Gobello, unlike the first researchers said, asserts that lunfardo has an origin in the immigration, rather than a criminal root. The words of the early lunfardo (the one of the last two decades of the XIX century) referred to the crime are a minority opposite the ones referred to the everyday life. That mistake is due to the profession of those first researchers: they were policemen -or journalists specialized in police issues-, who listened some of those words to delinquents; but they did not pay attention to the terms circulating in the city's low classes. A few years later, lunfardo was spread across the whole society by the tango lyrics, the theater (fundamentally, the one-act farces, or sainetes), and the social mobility; these social changes took a lot of people from poverty to the society's middle and high strata.

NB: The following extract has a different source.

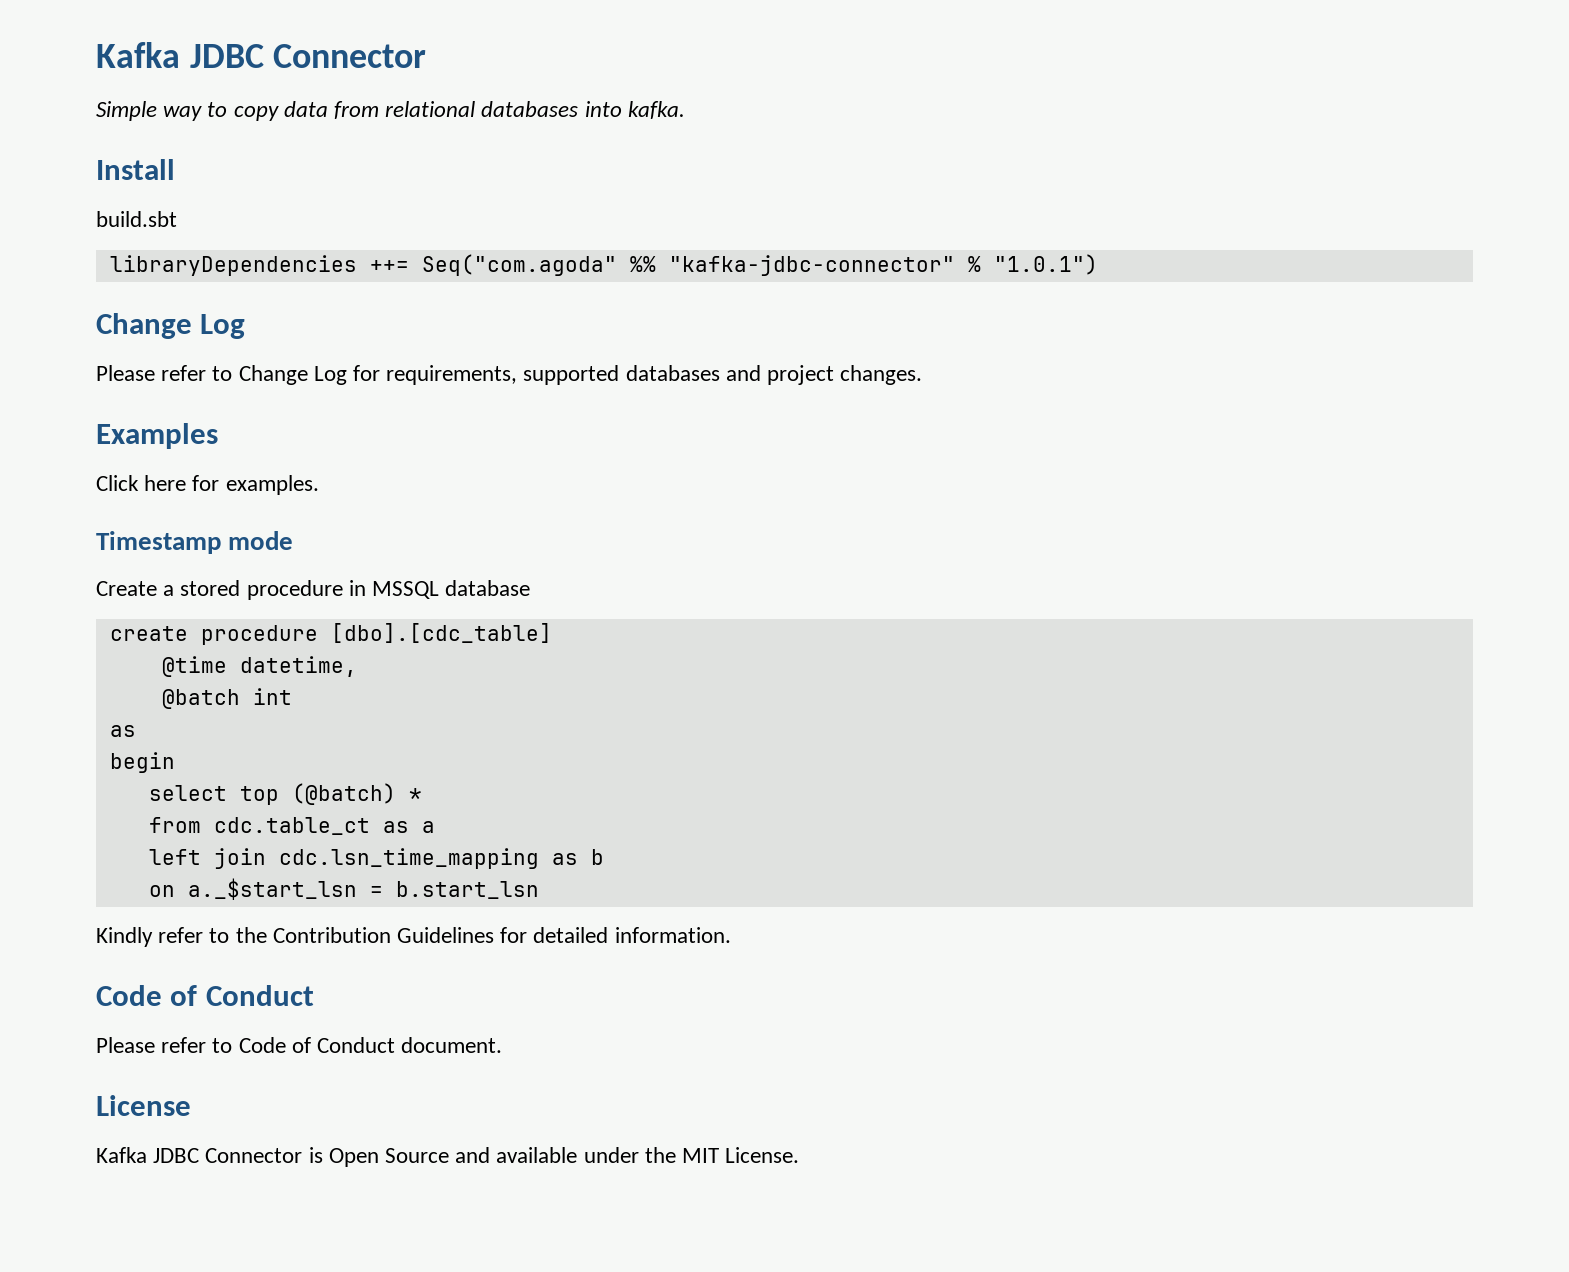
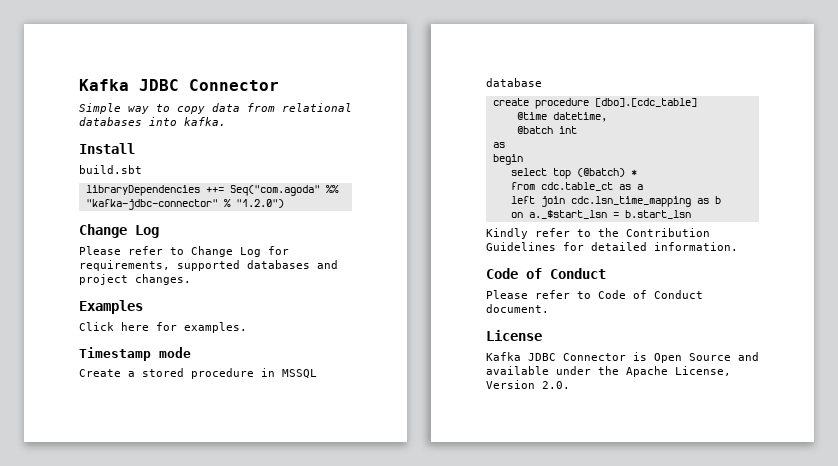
- libraryDependencies ++= Seq("com.agoda" %% "kafka-jdbc-connector" % "1.0.1")
+ libraryDependencies ++= Seq("com.agoda" %% "kafka-jdbc-connector" % "1.2.0")
- Kafka JDBC Connector is Open Source and available under the MIT License.
+ Kafka JDBC Connector is Open Source and available under the Apache License, Version 2.0.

Two major branches can be distinguished in the origins of lunfardo: the gauchesco (the words used by the gauchos until the XIX century in the pampas) and the words brought by the European immigration in the last 25 years of the XIX century and in the first two decades of the XX century. Among the gauchos' ones, we can find terms with indigenous origins (cancha, pucho); words of the negroes, who were almost a third of Argentine population in the XIX century (quilombo, mandinga), and Spanish archaisms (aguaitar, espichar). Most of the immigrants' terms are the ones brought by the Italians (especially, the Genoese), like amurar 'to quit' or biaba 'beating', along with some French words (a large number of them, referred to the nocturnal life) -garçonnière 'bachelor's flat', pris or prissé 'sniff of cocaine'-.

It also has words provided by another foreign communities (papirusa 'beautiful woman', from the Polish; bondi 'bus', from the Portuguese) and some ones from two Spanish dialects, although several of them belonged to the gauchesco: words of the caló (Spanish gipsies' dialect) as araca 'look out, watch out' or mangar 'to ask for', and germanía's (Spanish delinquents' dialect of the XVIII century) voices, as runfla 'bunch, group of people' and taita 'brave man'.

In addition to these two big tributaries, in lunfardo vocabulary there are Spanish words with changed meanings (azotea 'flat roof', but 'head' in lunfardo; marrón 'brown color', but 'anus' in lunfardo), and invented ones (trolo 'gay man'). These terms were a minority in the lunfardo's early years, but in the last decades they have become a considerable part of this vocabulary. Among the invented words, the ones created by alteration of the order of the syllables, procedure known as vesre, are caracteristc: from sánguche 'sandwich', we have chegusán; from café 'coffee', we make feca; from noche 'night', cheno.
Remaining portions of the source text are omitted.